Beck Academy
 Beck Academy • 901 Woodruff Road • Greenville, SC 29607 • (864)355-1400  • FAX: (864) 355-1490 Friday, February 10, 2012 

 

History of Beck Academy

Old School was located at 302 McAlister Road, 2005

Beck Academy was originally conceived on March 12, 1963, as the new black school known as the Nicholtown Junior-Senior High school. However, on November 10, 1964, the Board of Trustees voted to change the name of the school to Joseph E. Beck High School to honor an outstanding black educator who had served as the principal of Sterling High School for twenty-one years. Beck High School was built due to the over-crowding of Sterling.
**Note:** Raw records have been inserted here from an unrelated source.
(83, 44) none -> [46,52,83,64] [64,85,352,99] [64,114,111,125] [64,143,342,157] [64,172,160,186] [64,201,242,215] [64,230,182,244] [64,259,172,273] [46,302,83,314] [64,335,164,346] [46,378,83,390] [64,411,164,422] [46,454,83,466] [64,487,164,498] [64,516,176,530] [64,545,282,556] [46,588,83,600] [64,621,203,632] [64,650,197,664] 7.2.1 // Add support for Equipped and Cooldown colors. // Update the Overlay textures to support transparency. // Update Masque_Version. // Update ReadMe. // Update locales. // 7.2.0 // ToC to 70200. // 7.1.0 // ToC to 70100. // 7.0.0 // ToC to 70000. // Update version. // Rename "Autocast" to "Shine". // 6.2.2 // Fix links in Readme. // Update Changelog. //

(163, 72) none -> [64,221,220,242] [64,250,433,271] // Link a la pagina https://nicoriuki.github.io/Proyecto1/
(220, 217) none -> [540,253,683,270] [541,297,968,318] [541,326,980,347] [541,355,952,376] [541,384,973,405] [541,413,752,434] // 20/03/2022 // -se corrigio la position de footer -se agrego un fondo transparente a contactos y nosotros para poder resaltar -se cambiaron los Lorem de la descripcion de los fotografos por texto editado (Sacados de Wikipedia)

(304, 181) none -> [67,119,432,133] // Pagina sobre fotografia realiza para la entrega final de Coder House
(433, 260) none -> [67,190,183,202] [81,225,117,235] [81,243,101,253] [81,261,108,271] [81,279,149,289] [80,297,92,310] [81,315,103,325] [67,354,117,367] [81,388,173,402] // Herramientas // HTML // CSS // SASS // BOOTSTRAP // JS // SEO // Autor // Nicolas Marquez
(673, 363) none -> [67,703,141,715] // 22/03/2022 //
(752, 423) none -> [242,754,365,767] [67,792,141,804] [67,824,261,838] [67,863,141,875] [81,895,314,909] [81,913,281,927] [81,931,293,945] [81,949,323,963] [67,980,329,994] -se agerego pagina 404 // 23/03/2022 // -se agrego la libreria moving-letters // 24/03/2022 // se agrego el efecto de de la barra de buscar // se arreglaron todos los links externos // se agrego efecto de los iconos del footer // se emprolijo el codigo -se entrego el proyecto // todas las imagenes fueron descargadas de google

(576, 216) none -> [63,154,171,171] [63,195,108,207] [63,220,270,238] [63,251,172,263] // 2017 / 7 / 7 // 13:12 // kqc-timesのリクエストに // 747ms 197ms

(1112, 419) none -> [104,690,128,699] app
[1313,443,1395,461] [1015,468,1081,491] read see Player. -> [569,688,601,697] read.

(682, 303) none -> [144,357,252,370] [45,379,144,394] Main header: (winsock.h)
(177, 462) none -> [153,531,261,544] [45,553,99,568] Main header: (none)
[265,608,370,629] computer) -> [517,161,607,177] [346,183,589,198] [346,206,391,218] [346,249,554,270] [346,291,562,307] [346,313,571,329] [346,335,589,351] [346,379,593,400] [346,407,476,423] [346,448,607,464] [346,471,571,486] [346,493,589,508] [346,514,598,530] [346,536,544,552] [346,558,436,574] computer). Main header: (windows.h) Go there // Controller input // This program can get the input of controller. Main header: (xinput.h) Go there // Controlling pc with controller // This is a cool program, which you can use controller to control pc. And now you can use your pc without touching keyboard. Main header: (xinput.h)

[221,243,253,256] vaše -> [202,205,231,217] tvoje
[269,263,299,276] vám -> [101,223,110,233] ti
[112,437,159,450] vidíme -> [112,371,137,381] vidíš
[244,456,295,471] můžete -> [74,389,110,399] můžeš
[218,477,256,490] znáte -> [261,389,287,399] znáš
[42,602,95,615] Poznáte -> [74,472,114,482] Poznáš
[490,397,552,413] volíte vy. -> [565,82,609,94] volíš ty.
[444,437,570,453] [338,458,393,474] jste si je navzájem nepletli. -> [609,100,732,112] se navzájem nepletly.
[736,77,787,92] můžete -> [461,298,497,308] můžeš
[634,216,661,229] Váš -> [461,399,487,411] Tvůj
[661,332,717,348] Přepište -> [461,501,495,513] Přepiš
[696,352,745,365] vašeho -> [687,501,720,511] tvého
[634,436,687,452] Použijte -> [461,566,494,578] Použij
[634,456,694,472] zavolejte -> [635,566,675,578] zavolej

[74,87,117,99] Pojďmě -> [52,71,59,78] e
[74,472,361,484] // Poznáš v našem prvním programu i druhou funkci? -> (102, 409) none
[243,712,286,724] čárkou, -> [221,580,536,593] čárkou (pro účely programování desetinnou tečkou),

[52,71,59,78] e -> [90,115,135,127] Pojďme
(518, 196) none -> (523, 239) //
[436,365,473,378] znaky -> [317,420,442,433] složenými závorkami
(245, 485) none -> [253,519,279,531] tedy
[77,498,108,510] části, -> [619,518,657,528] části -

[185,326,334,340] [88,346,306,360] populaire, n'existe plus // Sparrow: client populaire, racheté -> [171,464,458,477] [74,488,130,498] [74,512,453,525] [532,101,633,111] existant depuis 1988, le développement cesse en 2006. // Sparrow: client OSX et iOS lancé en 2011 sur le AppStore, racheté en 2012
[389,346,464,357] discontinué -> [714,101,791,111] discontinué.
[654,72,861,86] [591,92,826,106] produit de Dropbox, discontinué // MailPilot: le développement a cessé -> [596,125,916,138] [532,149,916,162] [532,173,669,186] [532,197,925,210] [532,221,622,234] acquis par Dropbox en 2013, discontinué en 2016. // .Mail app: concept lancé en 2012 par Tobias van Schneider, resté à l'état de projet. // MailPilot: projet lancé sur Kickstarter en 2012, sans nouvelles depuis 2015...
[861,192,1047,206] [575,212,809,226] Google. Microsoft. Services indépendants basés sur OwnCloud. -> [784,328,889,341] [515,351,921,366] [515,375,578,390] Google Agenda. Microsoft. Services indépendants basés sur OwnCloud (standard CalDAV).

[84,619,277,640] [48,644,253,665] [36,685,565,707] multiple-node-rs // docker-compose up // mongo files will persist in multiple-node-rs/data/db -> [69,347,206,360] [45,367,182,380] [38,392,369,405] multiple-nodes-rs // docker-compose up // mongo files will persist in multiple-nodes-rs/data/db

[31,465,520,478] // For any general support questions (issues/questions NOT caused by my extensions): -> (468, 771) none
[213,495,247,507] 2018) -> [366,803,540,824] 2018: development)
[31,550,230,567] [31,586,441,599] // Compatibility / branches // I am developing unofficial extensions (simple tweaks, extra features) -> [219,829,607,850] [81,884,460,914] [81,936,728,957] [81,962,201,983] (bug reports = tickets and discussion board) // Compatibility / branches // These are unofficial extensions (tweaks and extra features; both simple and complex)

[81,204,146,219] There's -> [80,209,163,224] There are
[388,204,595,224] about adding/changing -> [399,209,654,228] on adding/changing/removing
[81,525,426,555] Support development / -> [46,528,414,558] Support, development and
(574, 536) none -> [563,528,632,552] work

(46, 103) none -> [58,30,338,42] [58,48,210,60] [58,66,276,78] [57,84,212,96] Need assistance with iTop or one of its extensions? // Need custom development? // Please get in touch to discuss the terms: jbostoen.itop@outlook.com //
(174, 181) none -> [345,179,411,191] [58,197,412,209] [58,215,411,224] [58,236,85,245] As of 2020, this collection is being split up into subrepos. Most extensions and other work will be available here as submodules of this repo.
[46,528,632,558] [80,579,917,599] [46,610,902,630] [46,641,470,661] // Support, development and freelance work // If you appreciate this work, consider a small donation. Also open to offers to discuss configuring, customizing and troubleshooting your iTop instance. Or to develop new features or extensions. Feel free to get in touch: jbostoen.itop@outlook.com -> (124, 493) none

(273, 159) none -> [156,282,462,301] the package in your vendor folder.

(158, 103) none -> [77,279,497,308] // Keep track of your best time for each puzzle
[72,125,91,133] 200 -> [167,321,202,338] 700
Triangle Construction Company built the school at a cost of $1,584,846 (including furnishings and equipment). The site that the school was constructed already had a building that served the community as a skating rink. Incorporated into the new school, this building became the location of the school's administrative offices. The school served grades seven through twelve. Mr. Lemon A Stevenson served as the school's first and only high school principal.

Beck served as a black junior-senior high school from 1965 to 1970. However, as the public debate over school integration increased, Beck moved to integrate its faculty prior to the district-wide desegregation order of 1970. Under federal court order to desegregate its schools, the School District changed Beck High School to a junior high school in 1972. Beck then entered a new phase as an integrated junior high school. Beck initiated experimental non-graded classes; however, the non-graded school concept was not well received by the community. In 1973, the school district adopted the middle school concept, grades 6 through 8, and Beck Junior High became Beck Middle School.

Beck was a traditional middle school from 1973 through the spring of 1995. In the spring of 1995, the school was selected to become a Select (Magnet) School. Beginning in the fall of 1995, Beck Middle School became the Beck Academy of Languages, the students and staff entered a new phase of the educational process. In the year 2000, Beck Academy applied for status as an International Baccalaureate Middle Years Program school. The school was  approved in October of 2000 and became the first public school in South Carolina to be named an IBMYP school. Beck Academy is a school steeped in tradition but focused on providing students with an education for the future.